### WORK ITEM:
Write every entry out again with no changes, and leave the images behind.

Front-end code edit data:
___

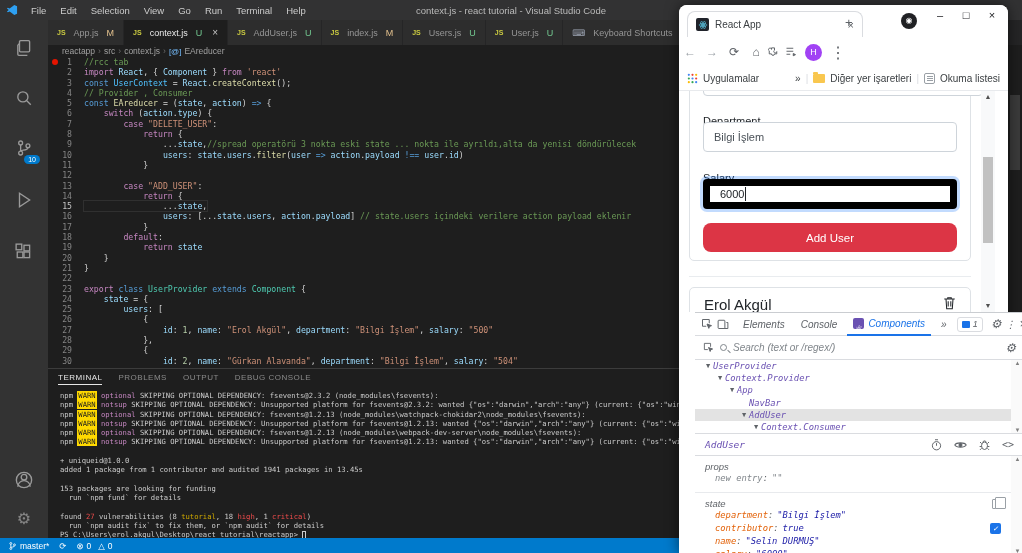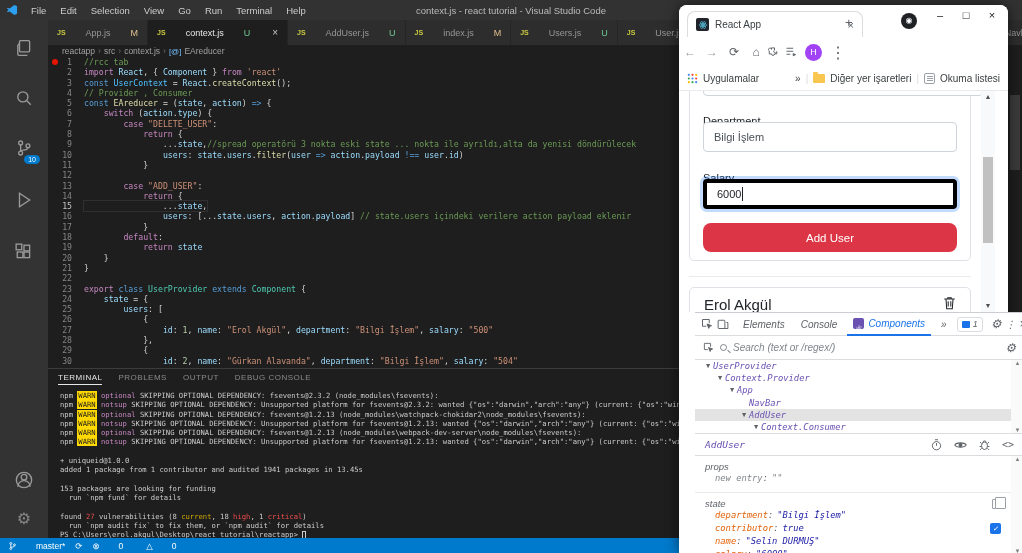--- a/index.html
+++ b/index.html
@@ -8,21 +8,21 @@
   .abs { position:absolute; }
   #stage { position:relative; width:1022px; height:553px; }
 
   
   #vscode { position:absolute; inset:0; }
   #titlebar { left:0; top:0; width:1022px; height:20px; background:#323233;
     display:flex; align-items:center; color:#cccccc; font-size:9.5px; }
   #titlebar .menu-item { padding:0 7px; }
   #vscode-title { position:absolute; left:0; right:0; text-align:center; color:#bbbbbb; pointer-events:none; }
   #tabstrip { left:48px; top:20px; width:974px; height:25px; background:#252526; display:flex; }
-  .etab { display:flex; align-items:center; gap:20px; padding:0 9px; height:25px;
+  .etab { display:flex; align-items:center; gap:8px; padding:0 9px; height:25px;
     background:#2d2d2d; border-right:1px solid #252526; font-size:9px; color:#969696; white-space:nowrap; }
   .etab.active { background:#1e1e1e; color:#e8e8e8; }
   .fi-js { color:#cbcb41; font-weight:bold; font-size:7px; }
   .fi-html { color:#e44d26; font-weight:bold; font-size:8px; }
   .fi-kbd { color:#9da5b4; font-size:9px; }
   .st-M { color:#e2c08d; } .st-U { color:#73c991; }
   .etab .close { color:#c5c5c5; margin-left:2px; font-size:10px; }
   #breadcrumb { left:48px; top:45px; width:974px; height:12px; background:#1e1e1e;
     color:#a0a0a0; font-size:8.5px; display:flex; align-items:center; padding-left:14px; gap:3px; }
   #breadcrumb .sep { color:#6e6e6e; }
@@ -45,21 +45,21 @@
   #term-tabs { display:flex; gap:16px; padding:4px 10px 2px 10px; font-size:8px; letter-spacing:.5px; color:#8a8a8a; }
   #term-tabs .ttab.active { color:#e7e7e7; border-bottom:1px solid #e7e7e7; padding-bottom:2px; }
   #term-body { padding:4px 0 0 12px; font-family:"DejaVu Sans Mono", monospace; font-size:7.2px; }
   .tl { height:9.3px; line-height:9.3px; white-space:pre; color:#cccccc; }
   .tt-d{color:#cccccc;} .tt-m{color:#c586c0;} .tt-r{color:#f14c4c;} .tt-y{color:#cca700;}
   .tt-W{background:#ffd900; color:#1e1e1e; padding:0 1px;margin-top:30px; }
   .tt-cur{display:inline-block; width:4px; height:8px; border:1px solid #cccccc; vertical-align:middle;}
 
   #statusbar { left:0; top:538px; width:1022px; height:15px; background:#007acc; color:#ffffff;
     font-size:8.5px; display:flex; align-items:center; gap:10px; padding-left:8px; }
-  #statusbar .sb { display:flex; align-items:center; gap:19px;justify-content:flex-end; }
+  #statusbar .sb { display:flex; align-items:center; gap:3px;justify-content:flex-end; }
 
   #activitybar { left:0; top:20px; width:48px; height:518px; background:#333333; }
   .act-ic { position:absolute; left:0; width:48px; height:40px; display:flex; align-items:center; justify-content:center; color:#858585; }
   .act-ic svg { stroke:#9a9a9a; }
   #scm-badge { position:absolute; right:8px; bottom:4px; background:#007acc; color:#fff; font-size:7px;
     border-radius:8px; padding:1px 4px; }
 
   
   #browser { position:absolute; left:679px; top:5px; width:329px; height:548px;
     background:#ffffff; border-radius:8px 8px 0 0; box-shadow:0 0 14px rgba(0,0,0,.55); }
@@ -99,21 +99,21 @@
   #form-card { position:absolute; left:10px; top:-62px; width:282px; height:232px;
     border:1px solid #dee2e6; border-radius:5px; background:#fff; padding:0 13px; }
   .fld-label { font-size:11px; color:#212529; margin-top:10px; }
   .fld-input { width:100%; height:30px; border:1px solid #ced4da; border-radius:4px; background:#fff;
     font-size:11px; color:#495057; padding:0 10px; display:flex; align-items:center; margin-top:6px; }
   #name-input { position:absolute; left:13px; right:13px; top:30px; }
   #dept-label { position:absolute; left:13px; top:75px; }
   #dept-input { position:absolute; left:13px; right:13px; top:92px; margin-top:0; width:auto; }
   #salary-label { position:absolute; left:13px; top:132px; }
   #salary-input { position:absolute; left:13px; right:13px; top:149px; margin-top:0; width:auto;
-    border:4px solid #000000; box-shadow:0 0 0 3px rgba(13,110,253,.25); color:#212529; }
+    border:7px solid #000000; box-shadow:0 0 0 3px rgba(13,110,253,.25); color:#212529; }
   #salary-input .caret { width:1px; height:14px; background:#212529; margin-left:1px; }
   #adduser-btn { position:absolute; left:13px; right:13px; top:193px; height:29px; background:#dc3545;
     border-radius:8px; color:#ffffff; font-size:11.5px; display:flex; align-items:center; justify-content:center; }
   #list-divider { position:absolute; left:10px; width:282px; top:185px; height:1px; background:#e9ecef; }
   #user-card { position:absolute; left:10px; top:196px; width:282px; height:60px;
     border:1px solid #dee2e6; border-radius:5px; background:#fff; }
   #user-card .uname { position:absolute; left:14px; top:8px; font-size:15px; color:#212529; }
   #trash-btn { position:absolute; right:14px; top:8px; }
 
   #page-scrollbar { position:absolute; right:13px; top:0; width:14px; height:221px; background:#f8f9fa; }
@@ -348,21 +348,21 @@
           <div class="tl"><span class="tt-d">npm </span><span class="tt-W">WARN</span><span class="tt-m"> notsup</span><span class="tt-d"> SKIPPING OPTIONAL DEPENDENCY: Unsupported platform for fsevents@1.2.13: wanted {"os":"darwin","arch":"any"} (current: {"os":"win32","a</span></div>
           <div class="tl"><span class="tt-d">npm </span><span class="tt-W">WARN</span><span class="tt-m"> optional</span><span class="tt-d"> SKIPPING OPTIONAL DEPENDENCY: fsevents@1.2.13 (node_modules\webpack-dev-server\node_modules\fsevents):</span></div>
           <div class="tl"><span class="tt-d">npm </span><span class="tt-W">WARN</span><span class="tt-m"> notsup</span><span class="tt-d"> SKIPPING OPTIONAL DEPENDENCY: Unsupported platform for fsevents@1.2.13: wanted {"os":"darwin","arch":"any"} (current: {"os":"win32","a</span></div>
           <div class="tl"></div>
           <div class="tl"><span class="tt-d">+ uniqueid@1.0.0</span></div>
           <div class="tl"><span class="tt-d">added 1 package from 1 contributor and audited 1941 packages in 13.45s</span></div>
           <div class="tl"></div>
           <div class="tl"><span class="tt-d">153 packages are looking for funding</span></div>
           <div class="tl"><span class="tt-d">  run `npm fund` for details</span></div>
           <div class="tl"></div>
-          <div class="tl"><span class="tt-d">found </span><span class="tt-r">27</span><span class="tt-d"> vulnerabilities (8 </span><span class="tt-y">current</span><span class="tt-d">, 18 </span><span class="tt-r">high</span><span class="tt-d">, 1 </span><span class="tt-r">critical</span><span class="tt-d">)</span></div>
+          <div class="tl"><span class="tt-d">found </span><span class="tt-r">27</span><span class="tt-d"> vulnerabilities (8 </span><span class="tt-y">tutorial</span><span class="tt-d">, 18 </span><span class="tt-r">high</span><span class="tt-d">, 1 </span><span class="tt-r">critical</span><span class="tt-d">)</span></div>
           <div class="tl"><span class="tt-d">  run `npm audit fix` to fix them, or `npm audit` for details</span></div>
           <div class="tl"><span class="tt-d">PS C:\Users\erol.akgul\Desktop\react tutorial\reactapp&gt; </span><span class="tt-cur"></span></div>
         </div>
     </div>
 
     <div id="statusbar" class="abs">
       <span class="sb">
         <svg width="9" height="10" viewBox="0 0 16 16" fill="none" stroke="#fff" stroke-width="1.5">
             <circle cx="5" cy="3.5" r="1.7"></circle>
             <circle cx="5" cy="12.5" r="1.7"></circle>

___

### ANSWER AREA:
--- a/index.html
+++ b/index.html
@@ -8,21 +8,21 @@
   .abs { position:absolute; }
   #stage { position:relative; width:1022px; height:553px; }
 
   
   #vscode { position:absolute; inset:0; }
   #titlebar { left:0; top:0; width:1022px; height:20px; background:#323233;
     display:flex; align-items:center; color:#cccccc; font-size:9.5px; }
   #titlebar .menu-item { padding:0 7px; }
   #vscode-title { position:absolute; left:0; right:0; text-align:center; color:#bbbbbb; pointer-events:none; }
   #tabstrip { left:48px; top:20px; width:974px; height:25px; background:#252526; display:flex; }
-  .etab { display:flex; align-items:center; gap:20px; padding:0 9px; height:25px;
+  .etab { display:flex; align-items:center; gap:8px; padding:0 9px; height:25px;
     background:#2d2d2d; border-right:1px solid #252526; font-size:9px; color:#969696; white-space:nowrap; }
   .etab.active { background:#1e1e1e; color:#e8e8e8; }
   .fi-js { color:#cbcb41; font-weight:bold; font-size:7px; }
   .fi-html { color:#e44d26; font-weight:bold; font-size:8px; }
   .fi-kbd { color:#9da5b4; font-size:9px; }
   .st-M { color:#e2c08d; } .st-U { color:#73c991; }
   .etab .close { color:#c5c5c5; margin-left:2px; font-size:10px; }
   #breadcrumb { left:48px; top:45px; width:974px; height:12px; background:#1e1e1e;
     color:#a0a0a0; font-size:8.5px; display:flex; align-items:center; padding-left:14px; gap:3px; }
   #breadcrumb .sep { color:#6e6e6e; }
@@ -45,21 +45,21 @@
   #term-tabs { display:flex; gap:16px; padding:4px 10px 2px 10px; font-size:8px; letter-spacing:.5px; color:#8a8a8a; }
   #term-tabs .ttab.active { color:#e7e7e7; border-bottom:1px solid #e7e7e7; padding-bottom:2px; }
   #term-body { padding:4px 0 0 12px; font-family:"DejaVu Sans Mono", monospace; font-size:7.2px; }
   .tl { height:9.3px; line-height:9.3px; white-space:pre; color:#cccccc; }
   .tt-d{color:#cccccc;} .tt-m{color:#c586c0;} .tt-r{color:#f14c4c;} .tt-y{color:#cca700;}
   .tt-W{background:#ffd900; color:#1e1e1e; padding:0 1px;margin-top:30px; }
   .tt-cur{display:inline-block; width:4px; height:8px; border:1px solid #cccccc; vertical-align:middle;}
 
   #statusbar { left:0; top:538px; width:1022px; height:15px; background:#007acc; color:#ffffff;
     font-size:8.5px; display:flex; align-items:center; gap:10px; padding-left:8px; }
-  #statusbar .sb { display:flex; align-items:center; gap:19px;justify-content:flex-end; }
+  #statusbar .sb { display:flex; align-items:center; gap:3px;justify-content:flex-end; }
 
   #activitybar { left:0; top:20px; width:48px; height:518px; background:#333333; }
   .act-ic { position:absolute; left:0; width:48px; height:40px; display:flex; align-items:center; justify-content:center; color:#858585; }
   .act-ic svg { stroke:#9a9a9a; }
   #scm-badge { position:absolute; right:8px; bottom:4px; background:#007acc; color:#fff; font-size:7px;
     border-radius:8px; padding:1px 4px; }
 
   
   #browser { position:absolute; left:679px; top:5px; width:329px; height:548px;
     background:#ffffff; border-radius:8px 8px 0 0; box-shadow:0 0 14px rgba(0,0,0,.55); }
@@ -99,21 +99,21 @@
   #form-card { position:absolute; left:10px; top:-62px; width:282px; height:232px;
     border:1px solid #dee2e6; border-radius:5px; background:#fff; padding:0 13px; }
   .fld-label { font-size:11px; color:#212529; margin-top:10px; }
   .fld-input { width:100%; height:30px; border:1px solid #ced4da; border-radius:4px; background:#fff;
     font-size:11px; color:#495057; padding:0 10px; display:flex; align-items:center; margin-top:6px; }
   #name-input { position:absolute; left:13px; right:13px; top:30px; }
   #dept-label { position:absolute; left:13px; top:75px; }
   #dept-input { position:absolute; left:13px; right:13px; top:92px; margin-top:0; width:auto; }
   #salary-label { position:absolute; left:13px; top:132px; }
   #salary-input { position:absolute; left:13px; right:13px; top:149px; margin-top:0; width:auto;
-    border:4px solid #000000; box-shadow:0 0 0 3px rgba(13,110,253,.25); color:#212529; }
+    border:7px solid #000000; box-shadow:0 0 0 3px rgba(13,110,253,.25); color:#212529; }
   #salary-input .caret { width:1px; height:14px; background:#212529; margin-left:1px; }
   #adduser-btn { position:absolute; left:13px; right:13px; top:193px; height:29px; background:#dc3545;
     border-radius:8px; color:#ffffff; font-size:11.5px; display:flex; align-items:center; justify-content:center; }
   #list-divider { position:absolute; left:10px; width:282px; top:185px; height:1px; background:#e9ecef; }
   #user-card { position:absolute; left:10px; top:196px; width:282px; height:60px;
     border:1px solid #dee2e6; border-radius:5px; background:#fff; }
   #user-card .uname { position:absolute; left:14px; top:8px; font-size:15px; color:#212529; }
   #trash-btn { position:absolute; right:14px; top:8px; }
 
   #page-scrollbar { position:absolute; right:13px; top:0; width:14px; height:221px; background:#f8f9fa; }
@@ -348,21 +348,21 @@
           <div class="tl"><span class="tt-d">npm </span><span class="tt-W">WARN</span><span class="tt-m"> notsup</span><span class="tt-d"> SKIPPING OPTIONAL DEPENDENCY: Unsupported platform for fsevents@1.2.13: wanted {"os":"darwin","arch":"any"} (current: {"os":"win32","a</span></div>
           <div class="tl"><span class="tt-d">npm </span><span class="tt-W">WARN</span><span class="tt-m"> optional</span><span class="tt-d"> SKIPPING OPTIONAL DEPENDENCY: fsevents@1.2.13 (node_modules\webpack-dev-server\node_modules\fsevents):</span></div>
           <div class="tl"><span class="tt-d">npm </span><span class="tt-W">WARN</span><span class="tt-m"> notsup</span><span class="tt-d"> SKIPPING OPTIONAL DEPENDENCY: Unsupported platform for fsevents@1.2.13: wanted {"os":"darwin","arch":"any"} (current: {"os":"win32","a</span></div>
           <div class="tl"></div>
           <div class="tl"><span class="tt-d">+ uniqueid@1.0.0</span></div>
           <div class="tl"><span class="tt-d">added 1 package from 1 contributor and audited 1941 packages in 13.45s</span></div>
           <div class="tl"></div>
           <div class="tl"><span class="tt-d">153 packages are looking for funding</span></div>
           <div class="tl"><span class="tt-d">  run `npm fund` for details</span></div>
           <div class="tl"></div>
-          <div class="tl"><span class="tt-d">found </span><span class="tt-r">27</span><span class="tt-d"> vulnerabilities (8 </span><span class="tt-y">current</span><span class="tt-d">, 18 </span><span class="tt-r">high</span><span class="tt-d">, 1 </span><span class="tt-r">critical</span><span class="tt-d">)</span></div>
+          <div class="tl"><span class="tt-d">found </span><span class="tt-r">27</span><span class="tt-d"> vulnerabilities (8 </span><span class="tt-y">tutorial</span><span class="tt-d">, 18 </span><span class="tt-r">high</span><span class="tt-d">, 1 </span><span class="tt-r">critical</span><span class="tt-d">)</span></div>
           <div class="tl"><span class="tt-d">  run `npm audit fix` to fix them, or `npm audit` for details</span></div>
           <div class="tl"><span class="tt-d">PS C:\Users\erol.akgul\Desktop\react tutorial\reactapp&gt; </span><span class="tt-cur"></span></div>
         </div>
     </div>
 
     <div id="statusbar" class="abs">
       <span class="sb">
         <svg width="9" height="10" viewBox="0 0 16 16" fill="none" stroke="#fff" stroke-width="1.5">
             <circle cx="5" cy="3.5" r="1.7"></circle>
             <circle cx="5" cy="12.5" r="1.7"></circle>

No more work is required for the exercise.